Fra le condizioni estreme rientranti nel criterio A di questa classificazione si possono quindi includere gli incidenti con mezzi di trasporto (automobili, treni, aerei, etc.), disastri naturali e provocati, atti criminosi, gravi incidenti sul lavoro (in prima persona o anche a persone affettivamente vicine), malattie gravi, potenzialmente mortali o gravemente menomanti (proprie o di persone vicine), la morte di persone vicine, lo stato di guerra, la tortura, la grave e/o prolungata violenza fisica verso i bambini o le partners, l’abuso sessuale. In realtà queste condizioni estreme sono solo quelle richieste per porre una diagnosi di PTSD secondo il DSM-IV, e non le sole che è razionale considerare traumatiche (Briere, 1997). Altre condizioni traumatiche possono certamente essere quelle dell’abuso psicologico, della presenza di accesi e costanti attriti familiari, la separazione ed il divorzio (vissuti o meno nell’infanzia), condizioni di abuso fisico meno tragiche e relazioni sessualizzate fra un genitore ed il figlio (senza che ciò esiti mai in un abuso sessuale in senso stretto), la mancanza di sintonizzazione emozionale nell’infanzia (Rodin, de Groot, Spivak, 1998), importanti cambiamenti di vita e così via.

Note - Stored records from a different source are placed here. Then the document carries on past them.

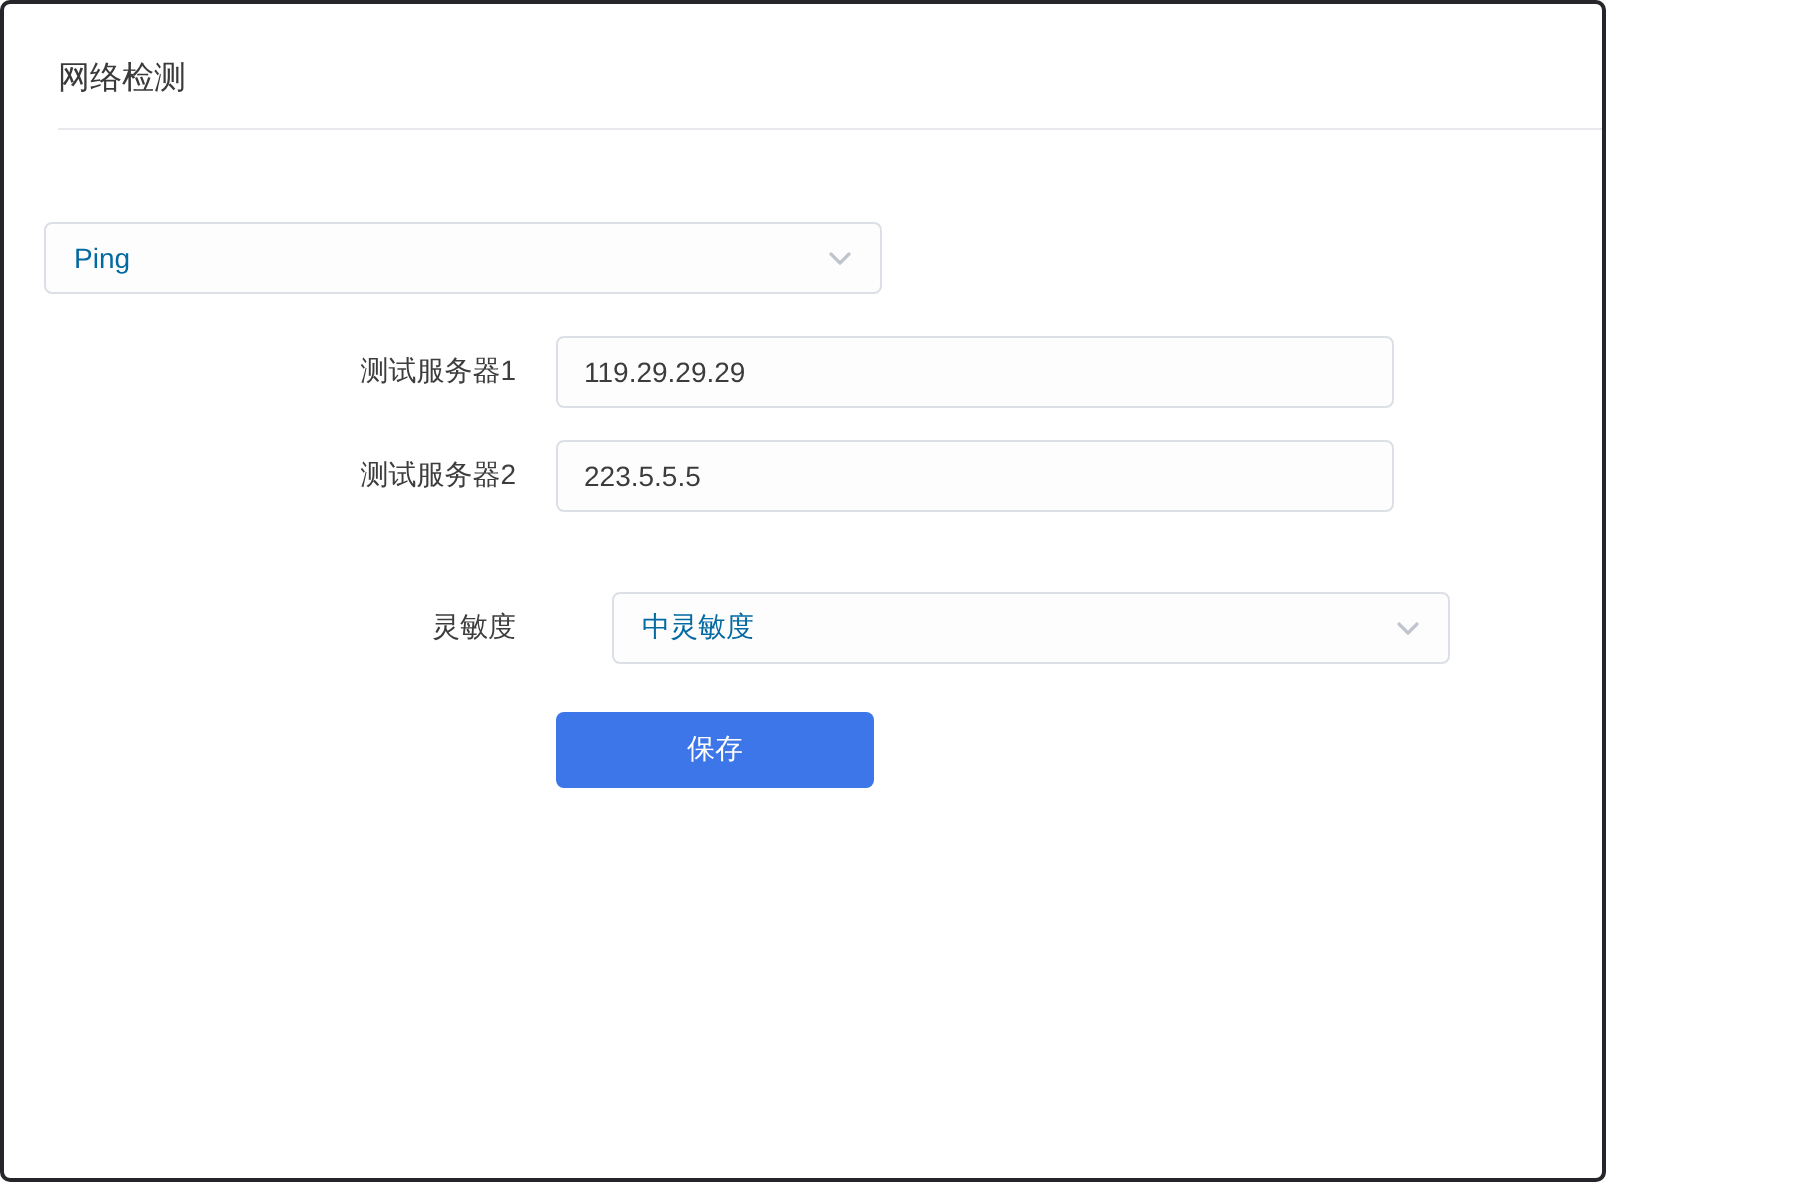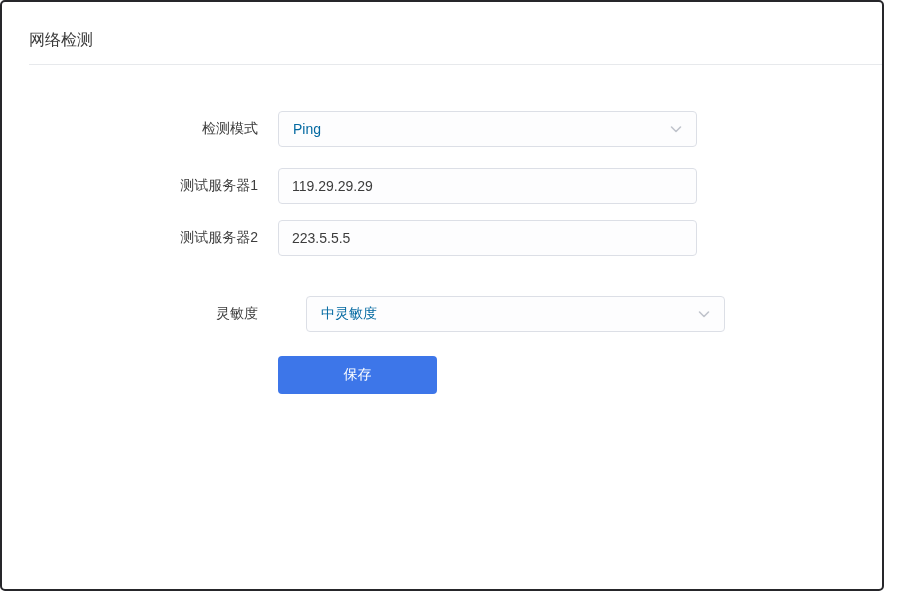--- a/index.html
+++ b/index.html
@@ -1,17 +1,17 @@
 <!DOCTYPE html>
 <html><head>
 <meta charset="utf-8">
 <style>
   html, body { margin: 0; padding: 0; background: #fff; }
   .window {
-    width: 884px;
+    width: 803px;
     height: 591px;
     box-sizing: border-box;
     border: 2px solid #26262a;
     border-radius: 5px;
     background: #ffffff;
     font-family: "Liberation Sans", sans-serif;
     overflow: hidden;
     position: relative;
   }
   .header { padding: 27px 27px 13px 27px; }
@@ -115,21 +115,20 @@
 <div class="window">
   <div class="header">
     <div class="page-title">网络检测</div>
   </div>
   <div class="divider"></div>
 
   <div class="form">
 
 
     <div class="form-row">
-      <span class="field-label">检测模式</span>
       <div class="control">
         <div class="select">
           <span>Ping</span>
           <span class="chevron">
             <svg width="14" height="14" viewBox="0 0 14 14" fill="none">
               <polyline points="2.5,5 7,9.5 11.5,5" stroke="#c0c4cc" stroke-width="1.6" stroke-linecap="round" stroke-linejoin="round"></polyline>
             </svg>
           </span>
         </div>
       </div>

Tali condizioni, infatti, non rispettano il criterio A1 del DSM-IV, ma nondimeno possono soddisfare il criterio A2, nelle specifiche della paura intensa, dell’impotenza e dell’orrore, e come tali avere un esito post-traumatico, ed inoltre possono rispettare anche gli altri criteri posti dal DSM-IV.
Alla stessa stregua, i sintomi ed il decorso caratteristici associati al trauma non sono necessariamente quelli indicati dall’algoritmo diagnostico del PTSD. Infatti, il DSM-IV riconosce altre patologie connesse direttamente allo stress: il Disturbo Acuto da Stress, il Disturbo Psicotico Breve con Rilevante Fattore di Stress e i Disturbi dell’Adattamento. Esistono poi altre classificazioni psicopatologiche molto rilevanti per il clinico, ma non incluse nel DSM-IV, come il “PTSD complesso” (Herman, 1992) e la “depressione post-traumatica” (Davidson, 1994); un ruolo fondamentale nella comprensione della fenomenologia post-traumatica è ricoperto dai Disturbi Dissociativi – tipicamente connessi ad esperienze traumatiche (Briere, 1997; Lynn, R – che sono tra loro unificati dall’impiego del comune meccanismo dissociativo, una modificazione nella coscienza e/o nell’esperienza tesa alla riduzione dell’impatto con emozioni disturbanti (su alcuni nodi teoretici relativi al costrutto di dissociazione si veda Cardeña, 1994). La stessa classificazione diagnostica dei Disturbi Dissociativi presenta problemi concettuali importanti e controversi, come si evidence dalle differenze presenti tra le classificazioni del DSM-IV e dell’ICD-10 (Organizzazione Mondiale della Sanità, 1994).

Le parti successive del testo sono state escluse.